Direktur Reserse Kriminal Khusus Polda Jambi Kombes Pol. Taufik Nurmandia menjelaskan, kasus ini merupakan hasil penyelidikan intensif Subdit Siber Ditreskrimsus Polda Jambi. Berdasarkan hasil penyidikan, aksi kejahatan diduga telah dipersiapkan sejak 2025 melalui perekrutan puluhan orang untuk membuka rekening bank dan akun aset kripto yang kemudian diserahkan kepada pelaku utama, seorang warga negara asing asal Bulgaria, sebelum digunakan pada 22 Februari 2026 untuk membobol rekening 6.609 nasabah Bank Jambi.
“Kasus ini merupakan kejahatan siber yang dilakukan secara terstruktur dan telah dipersiapkan jauh sebelum aksi dilakukan.

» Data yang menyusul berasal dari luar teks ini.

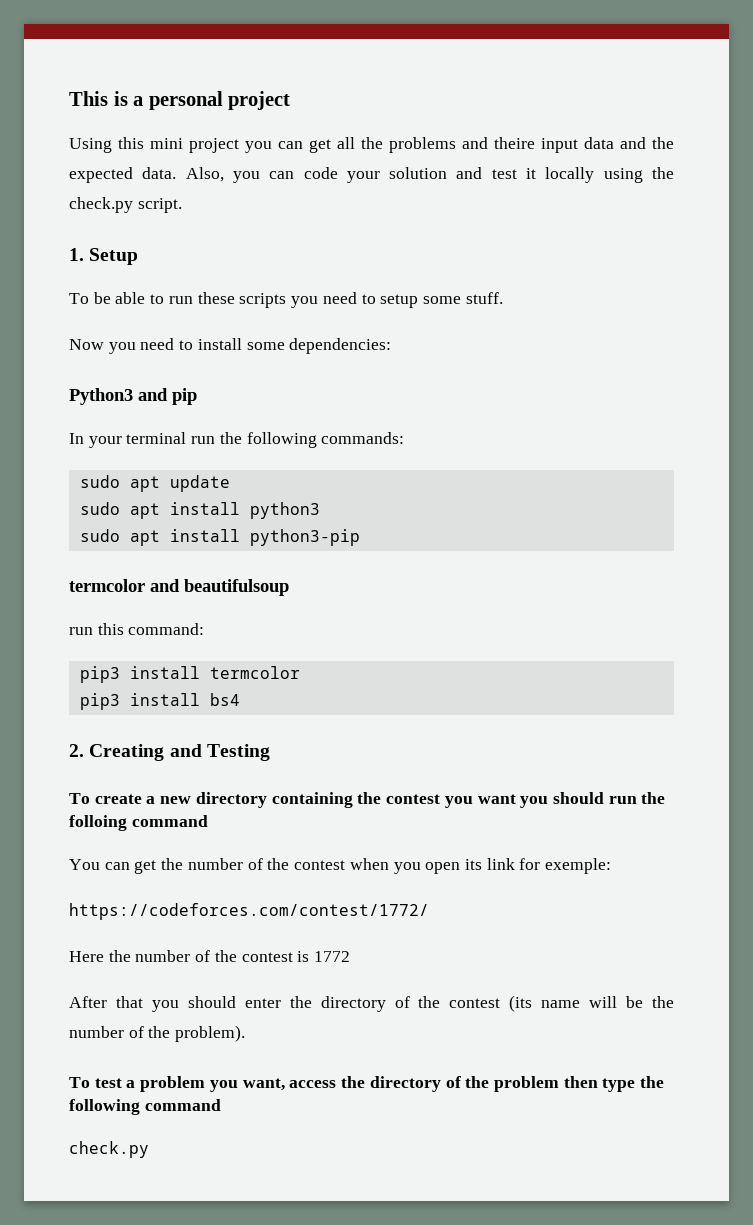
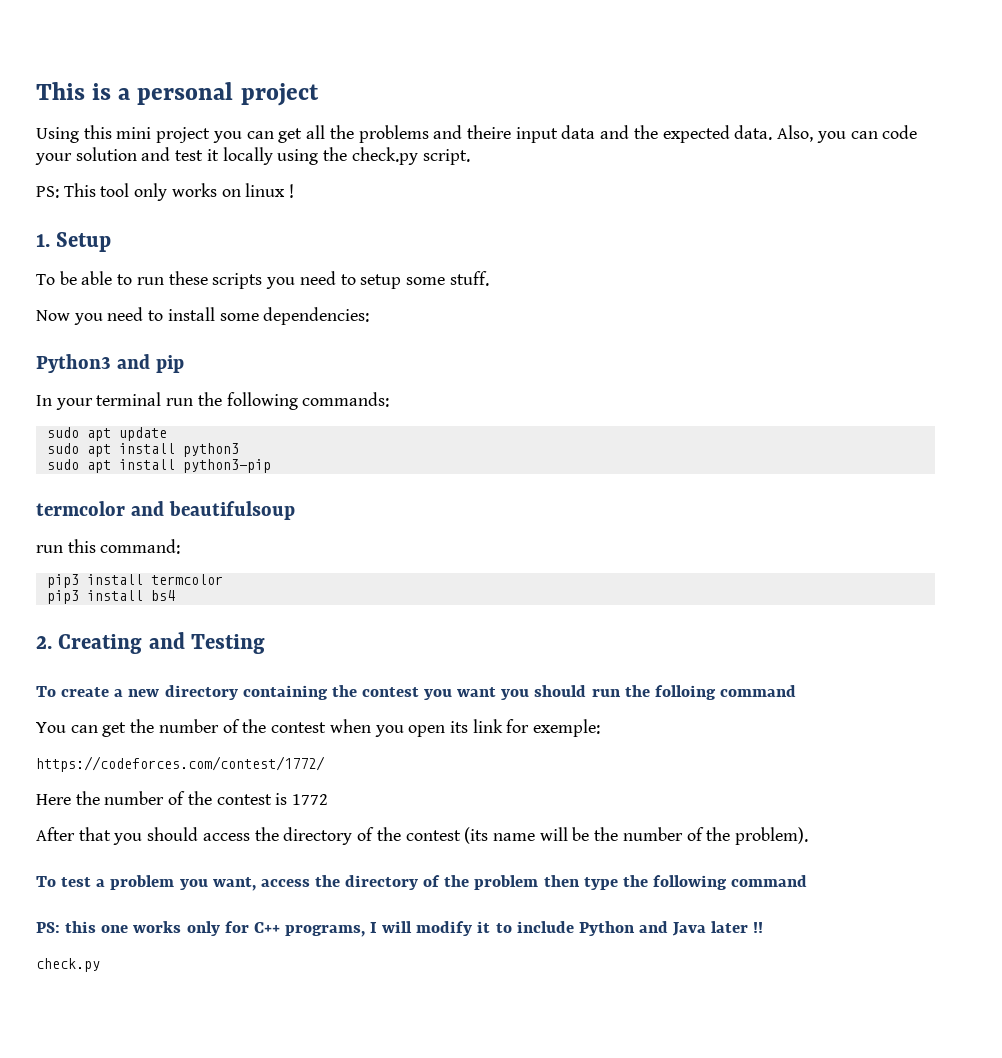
(182, 205) none -> [36,183,295,201] // PS: This tool only works on linux !
[244,998,281,1008] enter -> [202,833,250,841] access
(221, 1105) none -> [36,921,764,937] // PS: this one works only for C++ programs, I will modify it to include Python and Java later !!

Para tersangka berperan merekrut sejumlah orang untuk membuka rekening bank dan akun aset kripto yang kemudian diserahkan kepada pelaku utama warga negara asing. Rekening dan akun tersebut digunakan sebagai sarana menampung serta menyamarkan aliran dana hasil pembobolan rekening nasabah Bank Jambi,” tegas Kombes Pol. Taufik Nurmandia.

Ia mengungkapkan, dana hasil kejahatan senilai Rp144,82 miliar diduga langsung dikonversi menjadi aset kripto dan dipindahkan ke dompet digital (wallet) di luar negeri hanya dalam hitungan jam. Dari hasil pengembangan penyidikan, penyidik berhasil membekukan aset sekitar Rp18,94 miliar serta mengamankan berbagai barang bukti digital, data transaksi elektronik, dan hasil digital forensik untuk mendukung proses pembuktian.
Sementara itu, Kabid Humas Polda Jambi Kombes Pol. Erlan Munaji menyampaikan keberhasilan pengungkapan perkara ini menjadi bukti komitmen Polda Jambi dalam menghadapi kejahatan siber yang semakin kompleks. Penyidikan, kata dia, masih terus dikembangkan untuk menelusuri aliran dana, memburu pelaku lain yang berada di luar negeri, sekaligus mengoptimalkan pemulihan aset guna meminimalkan kerugian yang ditimbulkan.
Para tersangka dipersangkakan melanggar Pasal 32 ayat (2) juncto Pasal 48 ayat (2) Undang-Undang Informasi dan Transaksi Elektronik (ITE), Pasal 67 ayat (3) Undang-Undang Perlindungan Data Pribadi (PDP), serta ketentuan dalam Kitab Undang-Undang Hukum Pidana (KUHP), dengan ancaman pidana penjara paling lama sembilan tahun dan/atau denda paling banyak Rp5 miliar. Pengungkapan ini menjadi pengingat bahwa kejahatan digital terus berevolusi, sehingga sinergi penegak hukum, sektor perbankan, dan kewaspadaan masyarakat menjadi fondasi penting dalam menjaga keamanan sistem keuangan serta kepercayaan publik terhadap layanan perbankan.